* _Data excerpts_:
------------------------------------
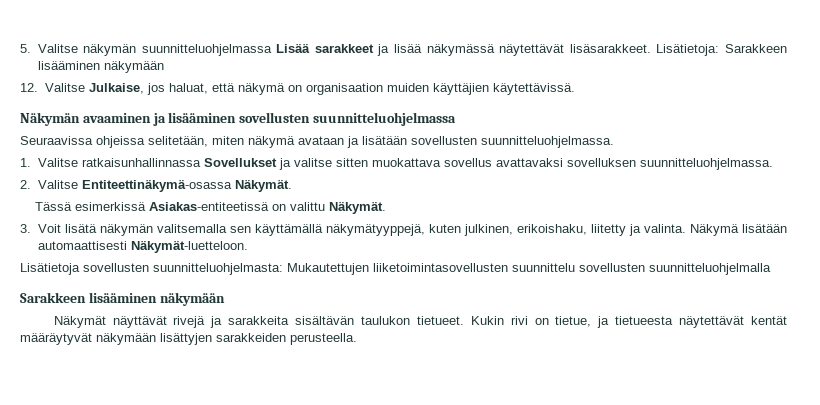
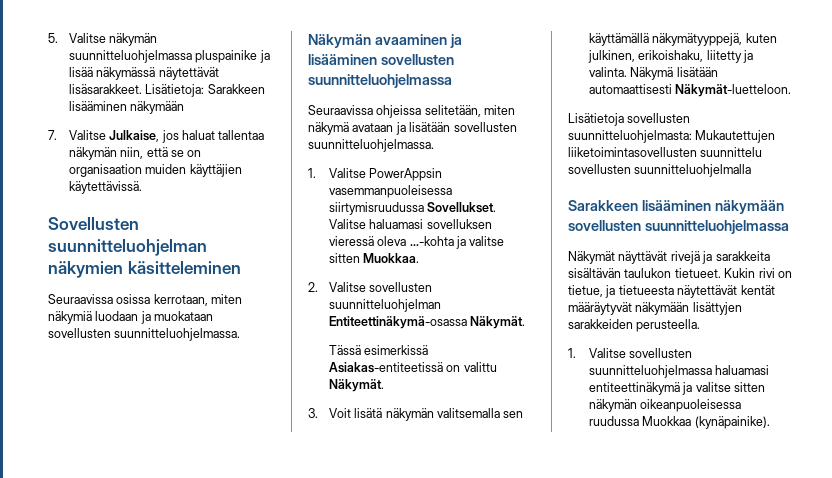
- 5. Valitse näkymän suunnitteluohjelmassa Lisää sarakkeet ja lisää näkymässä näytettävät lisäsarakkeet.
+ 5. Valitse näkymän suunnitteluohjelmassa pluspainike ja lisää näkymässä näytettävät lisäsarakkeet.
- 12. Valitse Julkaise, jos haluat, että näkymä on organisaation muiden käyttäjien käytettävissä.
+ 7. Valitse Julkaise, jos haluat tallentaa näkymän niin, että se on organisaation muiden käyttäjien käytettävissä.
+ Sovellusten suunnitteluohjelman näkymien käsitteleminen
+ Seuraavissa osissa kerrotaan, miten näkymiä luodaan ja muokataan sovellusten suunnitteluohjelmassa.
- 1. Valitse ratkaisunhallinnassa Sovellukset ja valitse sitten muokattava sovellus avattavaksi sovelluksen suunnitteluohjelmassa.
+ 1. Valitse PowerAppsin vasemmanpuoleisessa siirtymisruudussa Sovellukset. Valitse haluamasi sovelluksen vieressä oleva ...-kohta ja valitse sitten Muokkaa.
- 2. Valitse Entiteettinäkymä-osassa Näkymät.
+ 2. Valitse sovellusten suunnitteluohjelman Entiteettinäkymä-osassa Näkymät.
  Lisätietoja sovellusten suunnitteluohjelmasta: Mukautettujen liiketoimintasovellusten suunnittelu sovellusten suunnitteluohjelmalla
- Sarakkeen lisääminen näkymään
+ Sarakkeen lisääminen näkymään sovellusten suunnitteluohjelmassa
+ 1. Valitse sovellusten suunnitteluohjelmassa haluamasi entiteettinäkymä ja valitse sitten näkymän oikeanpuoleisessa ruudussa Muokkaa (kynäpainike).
------------------------------------
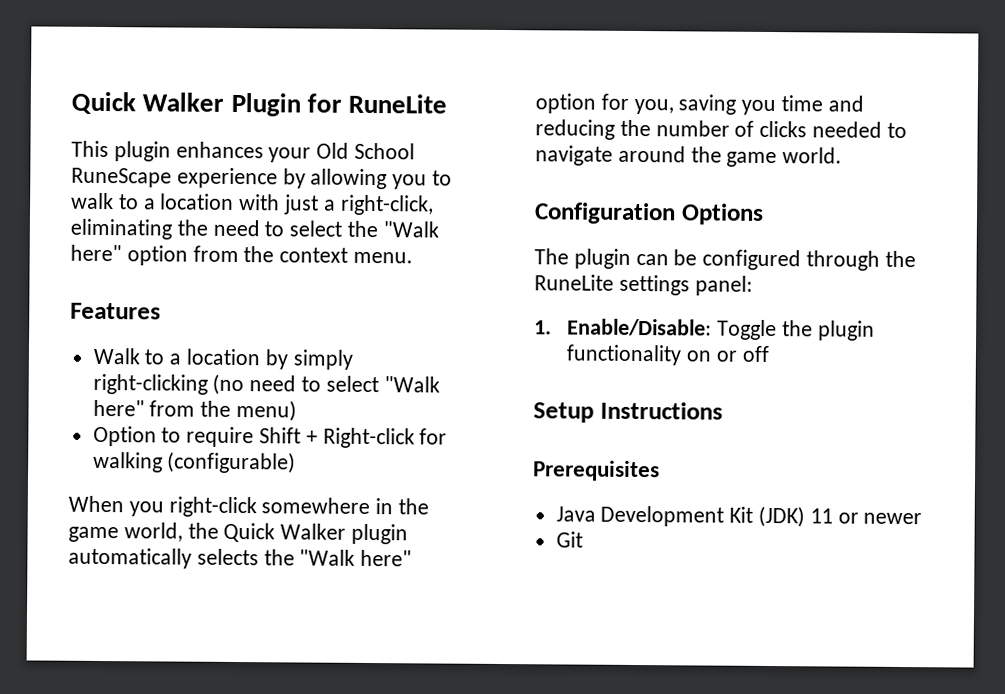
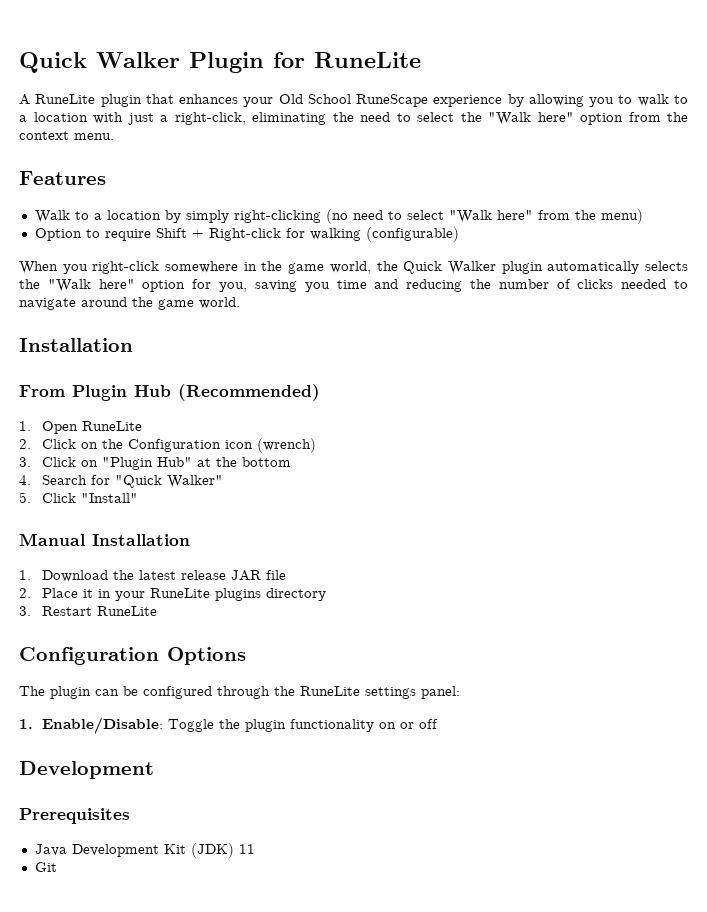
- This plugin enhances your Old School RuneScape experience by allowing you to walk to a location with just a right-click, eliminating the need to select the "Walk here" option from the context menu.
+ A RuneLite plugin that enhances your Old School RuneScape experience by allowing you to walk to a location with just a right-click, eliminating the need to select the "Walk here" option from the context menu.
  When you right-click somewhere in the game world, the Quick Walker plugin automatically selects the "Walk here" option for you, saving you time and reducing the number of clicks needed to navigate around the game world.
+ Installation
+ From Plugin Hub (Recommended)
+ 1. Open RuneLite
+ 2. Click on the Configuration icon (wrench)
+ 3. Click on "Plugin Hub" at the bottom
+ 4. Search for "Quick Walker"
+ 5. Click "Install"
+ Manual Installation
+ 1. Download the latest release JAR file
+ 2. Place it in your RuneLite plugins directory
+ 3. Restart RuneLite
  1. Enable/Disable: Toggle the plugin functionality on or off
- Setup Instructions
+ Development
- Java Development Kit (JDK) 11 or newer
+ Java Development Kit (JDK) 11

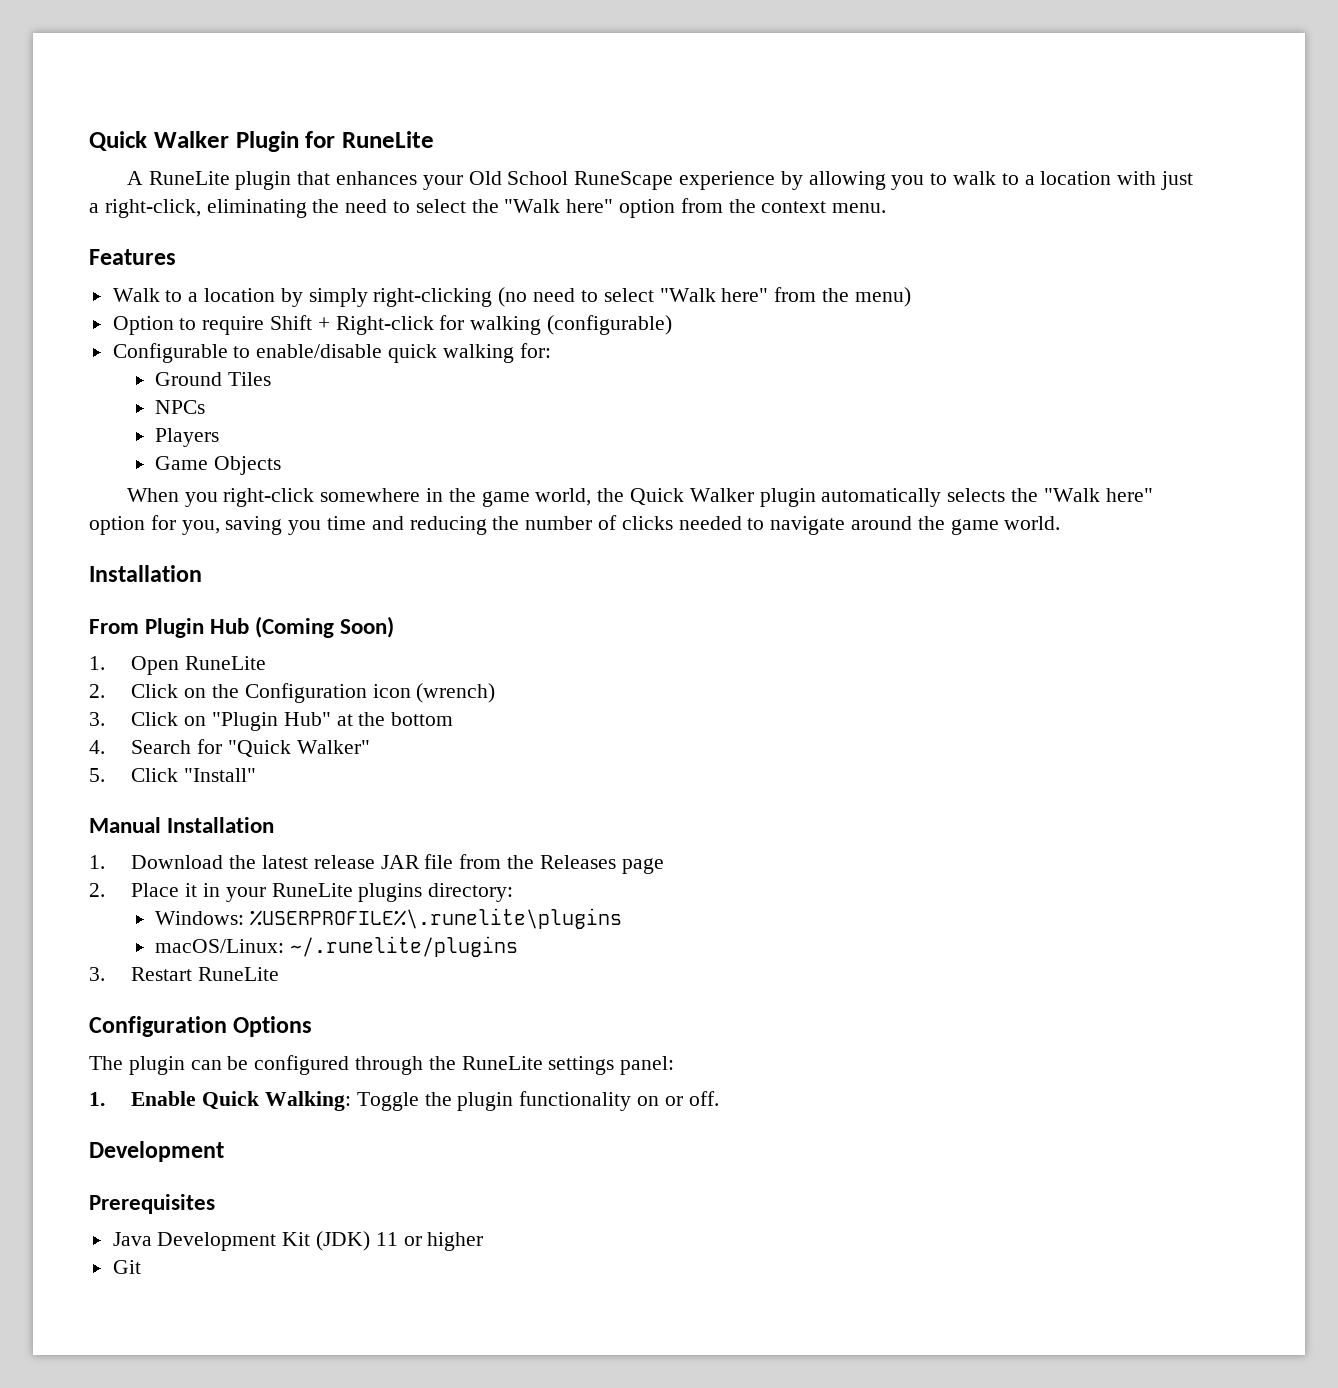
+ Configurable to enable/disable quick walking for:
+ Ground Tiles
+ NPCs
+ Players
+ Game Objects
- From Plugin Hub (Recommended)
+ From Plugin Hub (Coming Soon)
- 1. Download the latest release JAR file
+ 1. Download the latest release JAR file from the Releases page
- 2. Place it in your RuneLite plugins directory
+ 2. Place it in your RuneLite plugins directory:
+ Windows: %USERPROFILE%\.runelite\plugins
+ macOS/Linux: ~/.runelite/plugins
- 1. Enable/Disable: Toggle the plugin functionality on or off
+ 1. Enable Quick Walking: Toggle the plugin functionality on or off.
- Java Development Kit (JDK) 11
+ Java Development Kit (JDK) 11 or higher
------------------------------------
* _Directions for this task_:
Show the lines of the records above that mention "haluamasi".

* _Exercise response_:
+ 1. Valitse PowerAppsin vasemmanpuoleisessa siirtymisruudussa Sovellukset. Valitse haluamasi sovelluksen vieressä oleva ...-kohta ja valitse sitten Muokkaa.
+ 1. Valitse sovellusten suunnitteluohjelmassa haluamasi entiteettinäkymä ja valitse sitten näkymän oikeanpuoleisessa ruudussa Muokkaa (kynäpainike).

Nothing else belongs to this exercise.